- **Supplied material**

▬▬▬

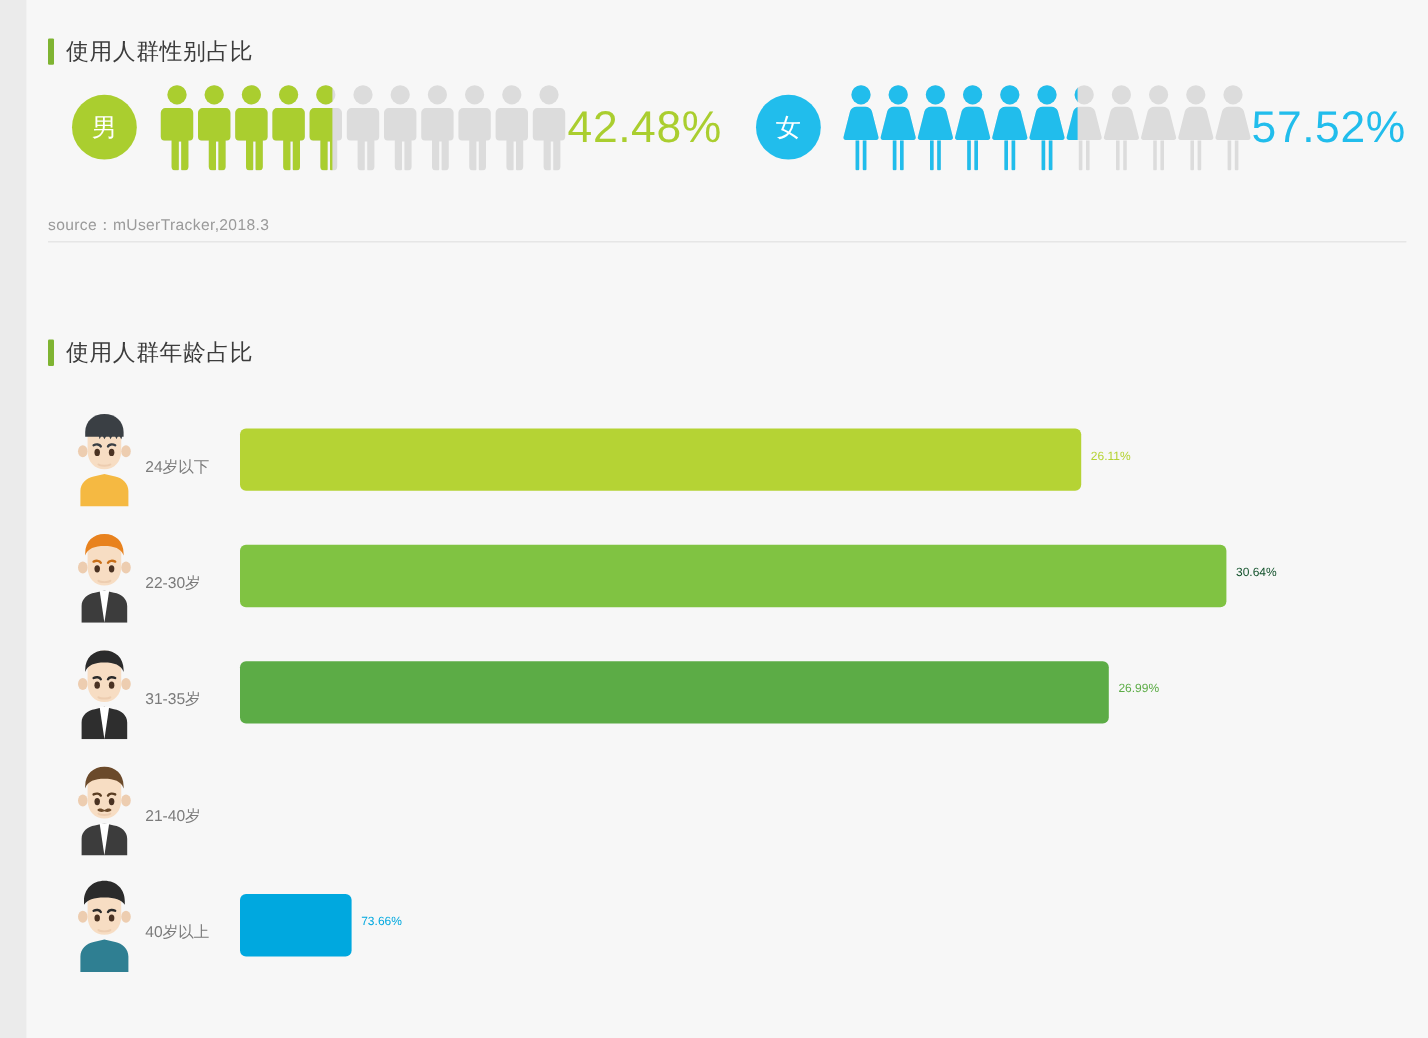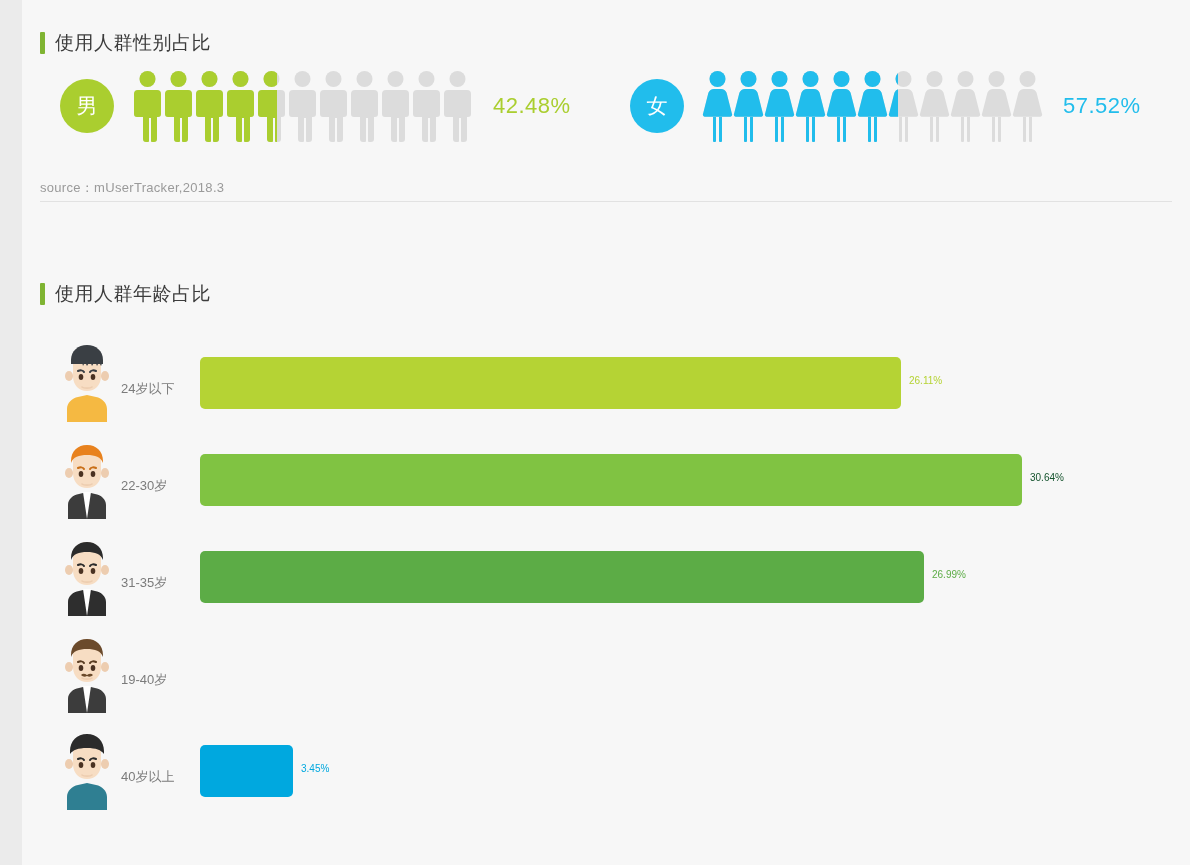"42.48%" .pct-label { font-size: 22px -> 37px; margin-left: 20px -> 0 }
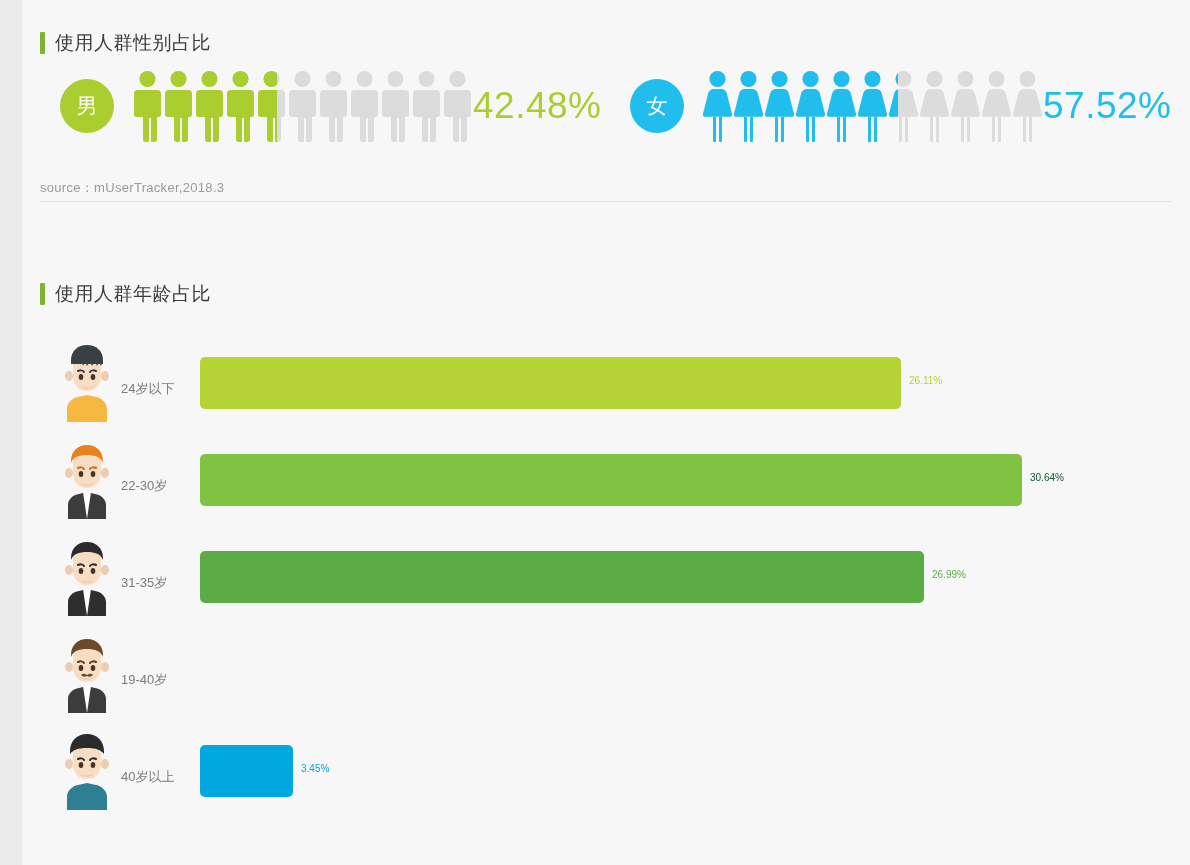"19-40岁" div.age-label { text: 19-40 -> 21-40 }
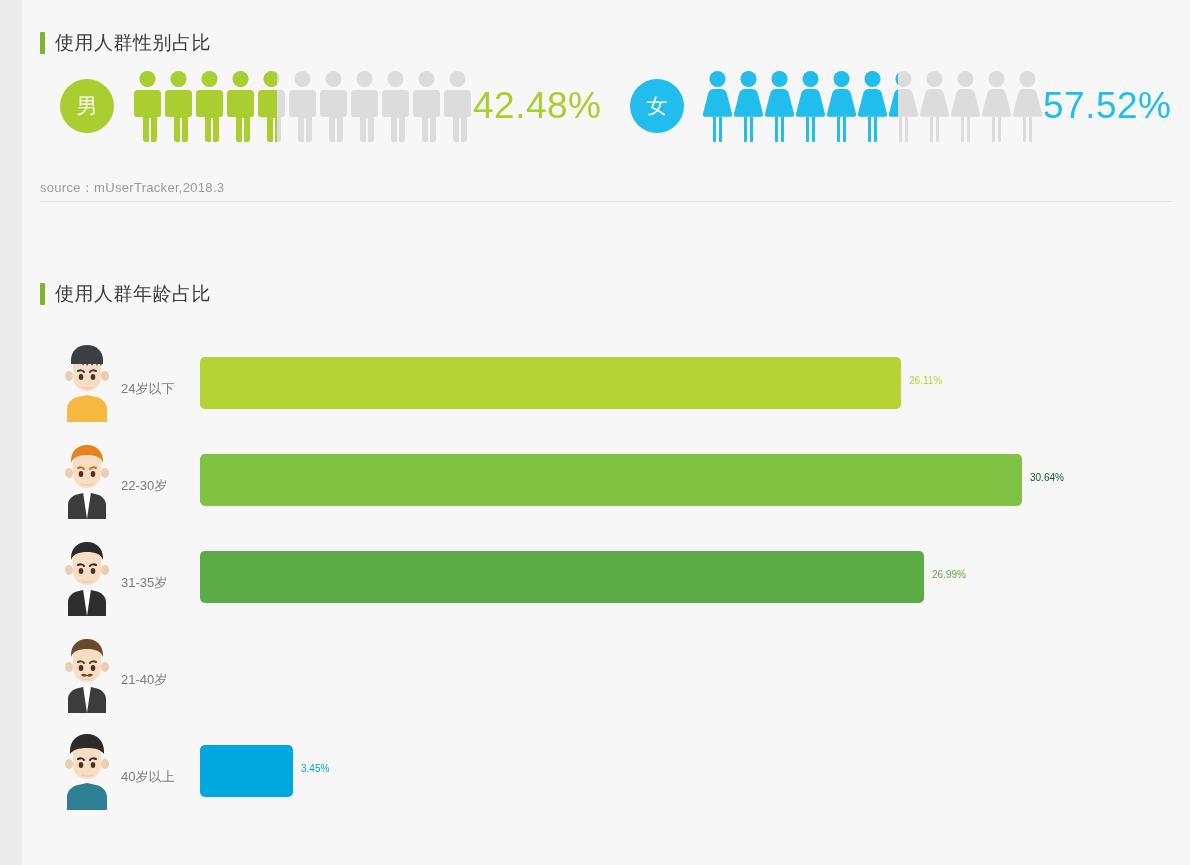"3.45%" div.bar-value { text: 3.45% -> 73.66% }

▬▬▬

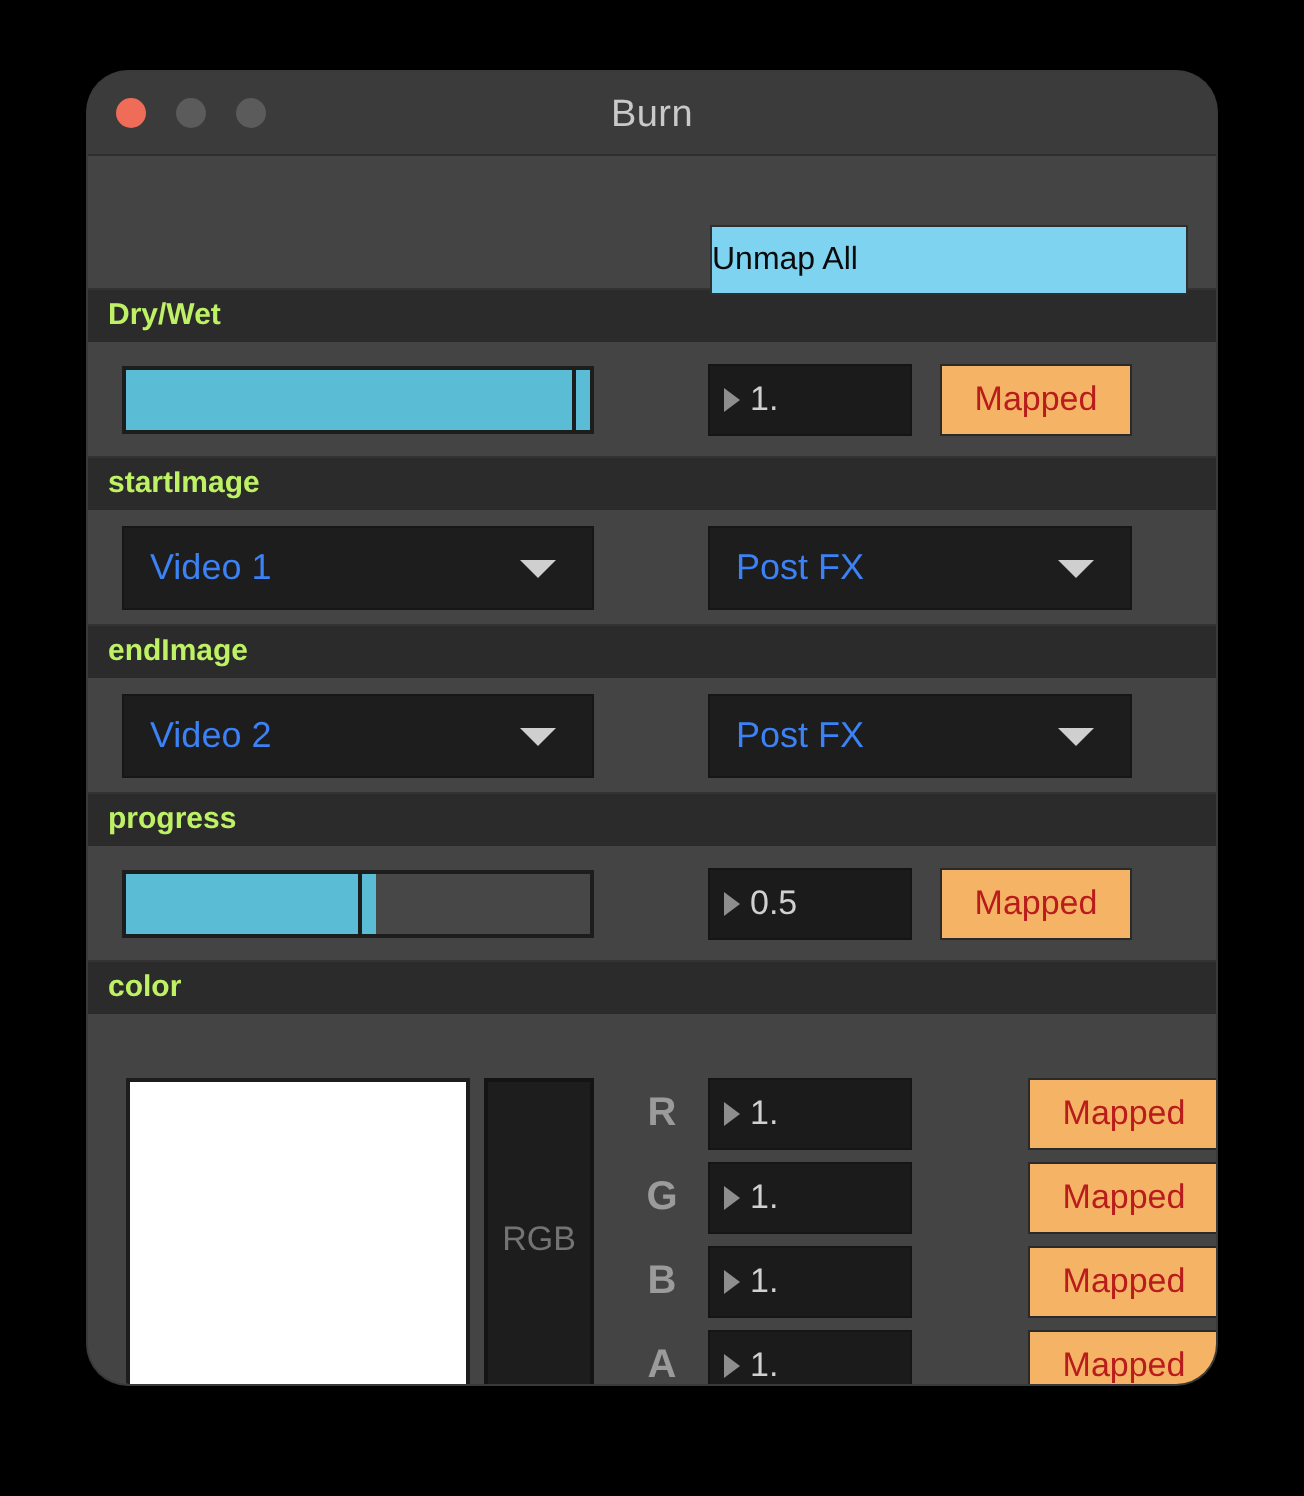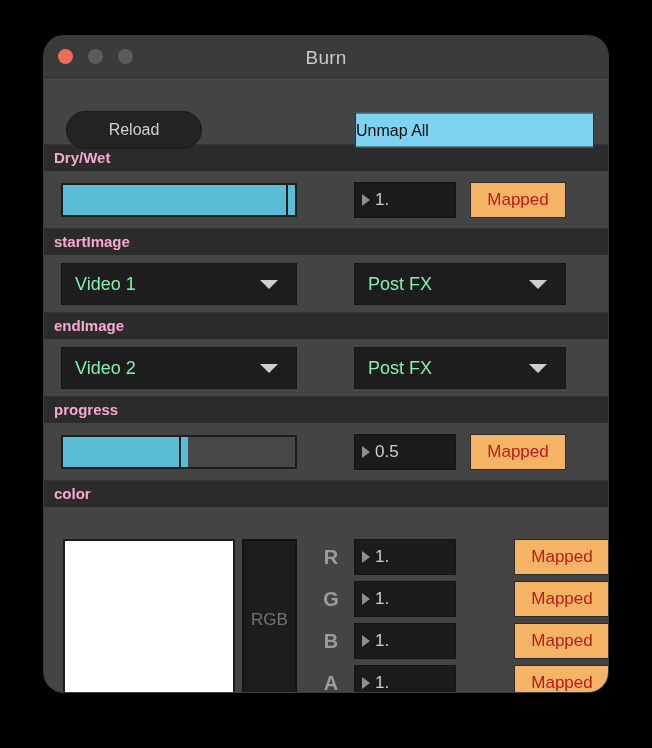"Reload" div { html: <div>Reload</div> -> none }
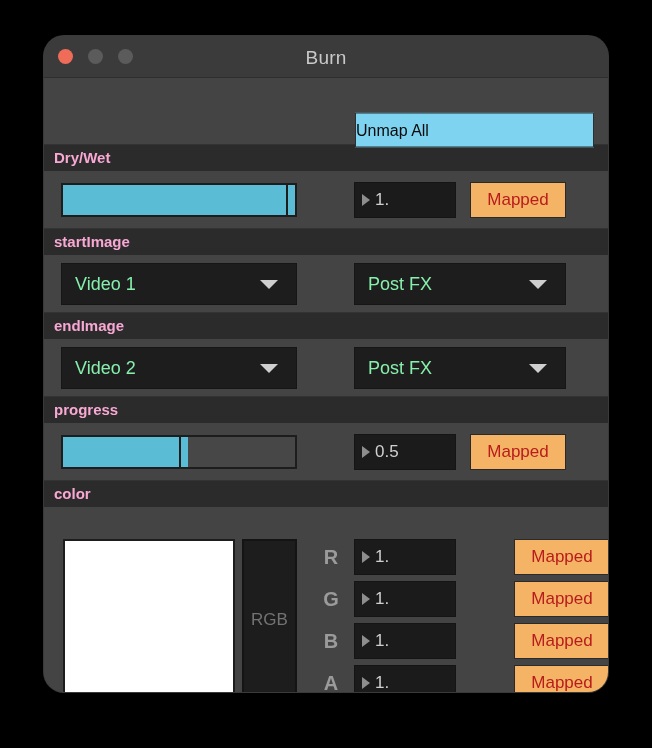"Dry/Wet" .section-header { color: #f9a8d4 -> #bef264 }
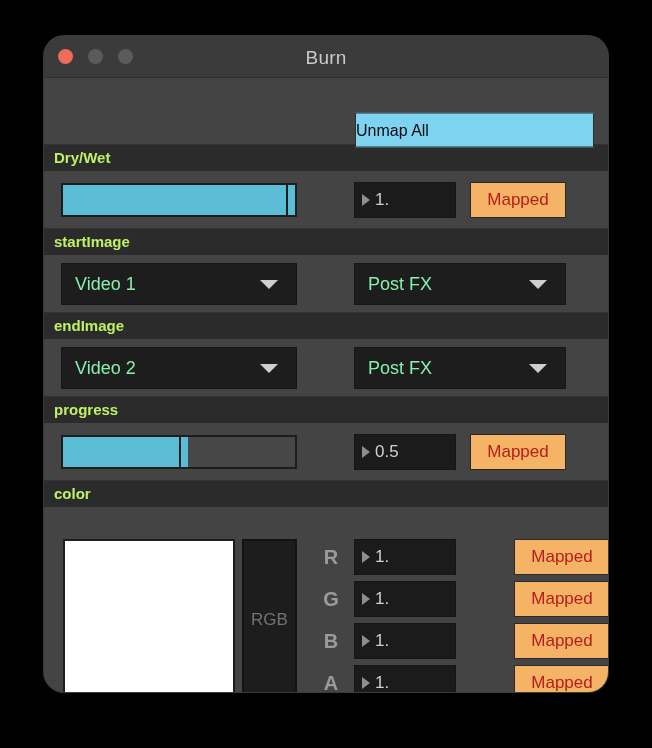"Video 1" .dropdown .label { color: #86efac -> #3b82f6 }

▬▬▬

- **Work to complete**
Give again, exactly as written above, every line from the one holding "font-size: 22px ->" to the one holding "text: 3.45% ->", with both ends kept and the pictures left out.

- **Exercise response**
"42.48%" .pct-label { font-size: 22px -> 37px; margin-left: 20px -> 0 }
"19-40岁" div.age-label { text: 19-40 -> 21-40 }
"3.45%" div.bar-value { text: 3.45% -> 73.66% }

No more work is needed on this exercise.